About this exercise: Your task is to retype, exactly and with nothing else, every line from the one containing "discount: 5% = 576.59 -> none" to the end of the listing.

Supplied information:
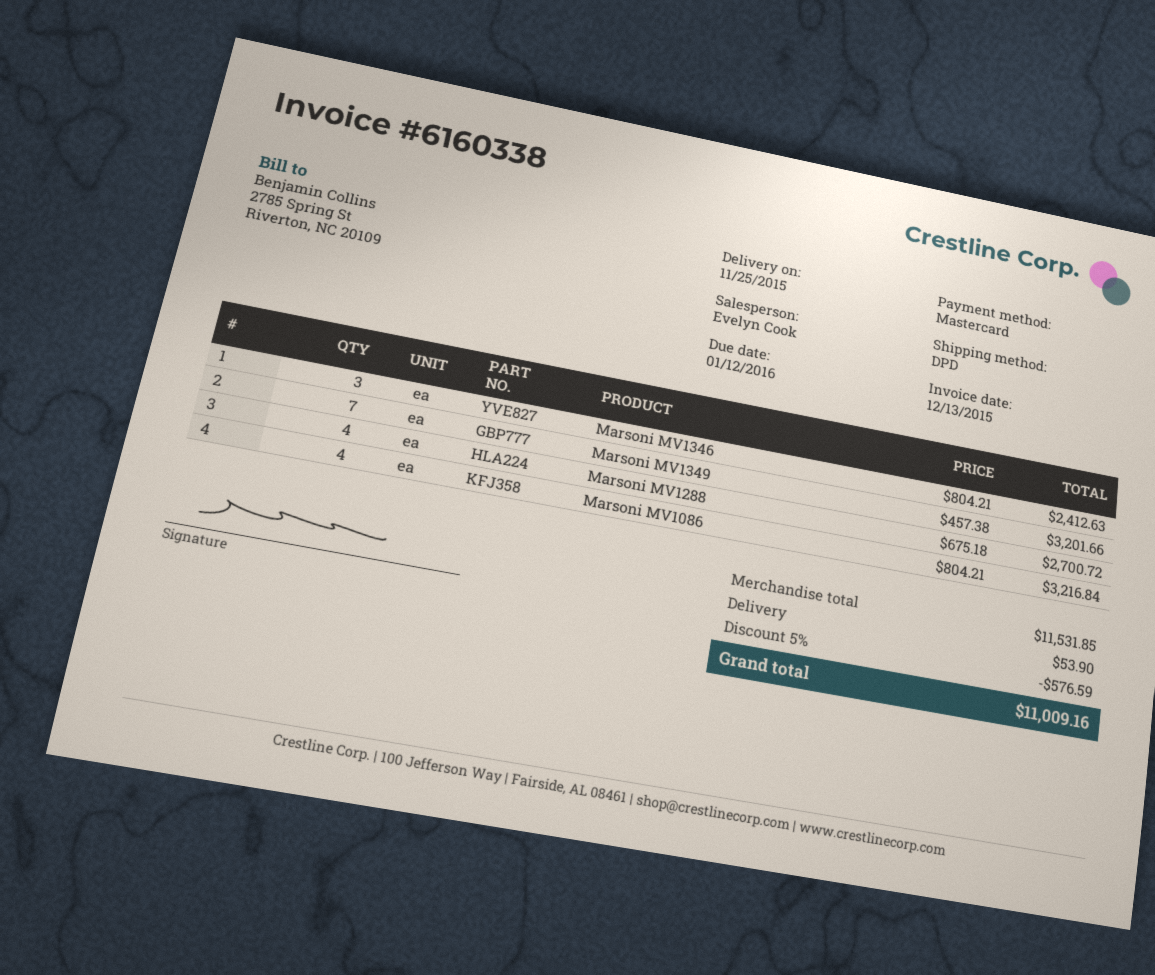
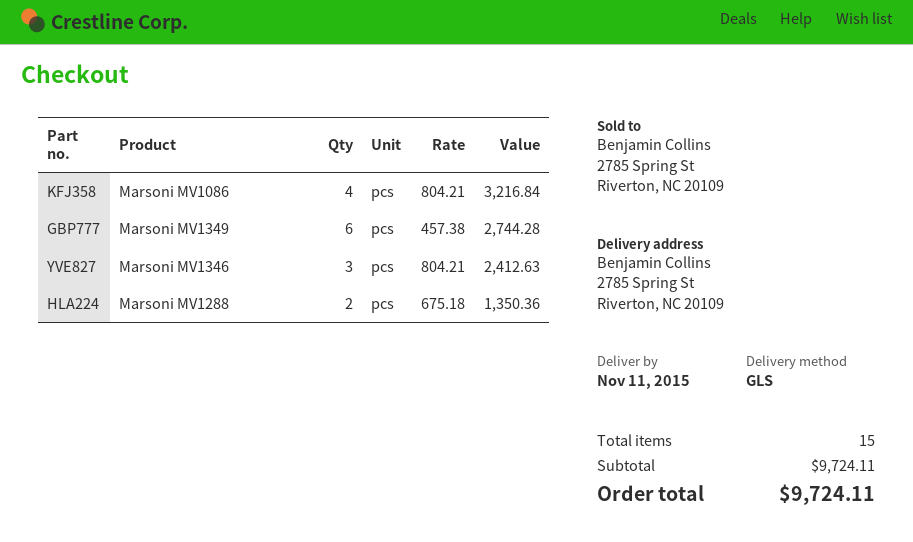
delivery date: 2015-11-25 -> 2015-11-11
shipping method: DPD -> GLS
Marsoni MV1349: 7 x 457.38 = 3201.66 -> 6 x 457.38 = 2744.28
Marsoni MV1288: 4 x 675.18 = 2700.72 -> 2 x 675.18 = 1350.36
subtotal: 11531.85 -> 9724.11
discount: 5% = 576.59 -> none
shipping: 53.90 -> none
total: 11009.16 -> 9724.11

Response below:
discount: 5% = 576.59 -> none
shipping: 53.90 -> none
total: 11009.16 -> 9724.11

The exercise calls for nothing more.